PROMPT: Copy out all the lines of the data that hold the word "font".

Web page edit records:

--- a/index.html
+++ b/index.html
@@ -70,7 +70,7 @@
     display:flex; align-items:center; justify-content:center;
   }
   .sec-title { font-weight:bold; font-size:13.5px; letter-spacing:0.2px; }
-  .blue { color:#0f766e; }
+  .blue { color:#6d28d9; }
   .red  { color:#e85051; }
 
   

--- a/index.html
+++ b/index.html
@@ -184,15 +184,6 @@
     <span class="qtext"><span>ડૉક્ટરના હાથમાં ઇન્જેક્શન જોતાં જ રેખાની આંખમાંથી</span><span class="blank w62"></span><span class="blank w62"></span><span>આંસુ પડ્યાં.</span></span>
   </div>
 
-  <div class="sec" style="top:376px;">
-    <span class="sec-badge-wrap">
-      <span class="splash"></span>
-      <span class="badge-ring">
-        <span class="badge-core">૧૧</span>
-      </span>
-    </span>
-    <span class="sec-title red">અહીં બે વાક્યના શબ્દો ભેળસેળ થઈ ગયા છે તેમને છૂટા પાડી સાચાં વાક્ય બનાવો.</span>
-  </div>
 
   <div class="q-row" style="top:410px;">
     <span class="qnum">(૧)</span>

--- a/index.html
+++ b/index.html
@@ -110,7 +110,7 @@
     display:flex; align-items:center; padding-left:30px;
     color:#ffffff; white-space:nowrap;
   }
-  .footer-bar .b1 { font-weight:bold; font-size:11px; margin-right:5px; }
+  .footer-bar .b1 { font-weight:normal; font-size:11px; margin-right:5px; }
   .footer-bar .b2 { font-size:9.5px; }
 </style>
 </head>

RESULT:
   .sec-title { font-weight:bold; font-size:13.5px; letter-spacing:0.2px; }
-  .footer-bar .b1 { font-weight:bold; font-size:11px; margin-right:5px; }
+  .footer-bar .b1 { font-weight:normal; font-size:11px; margin-right:5px; }
   .footer-bar .b2 { font-size:9.5px; }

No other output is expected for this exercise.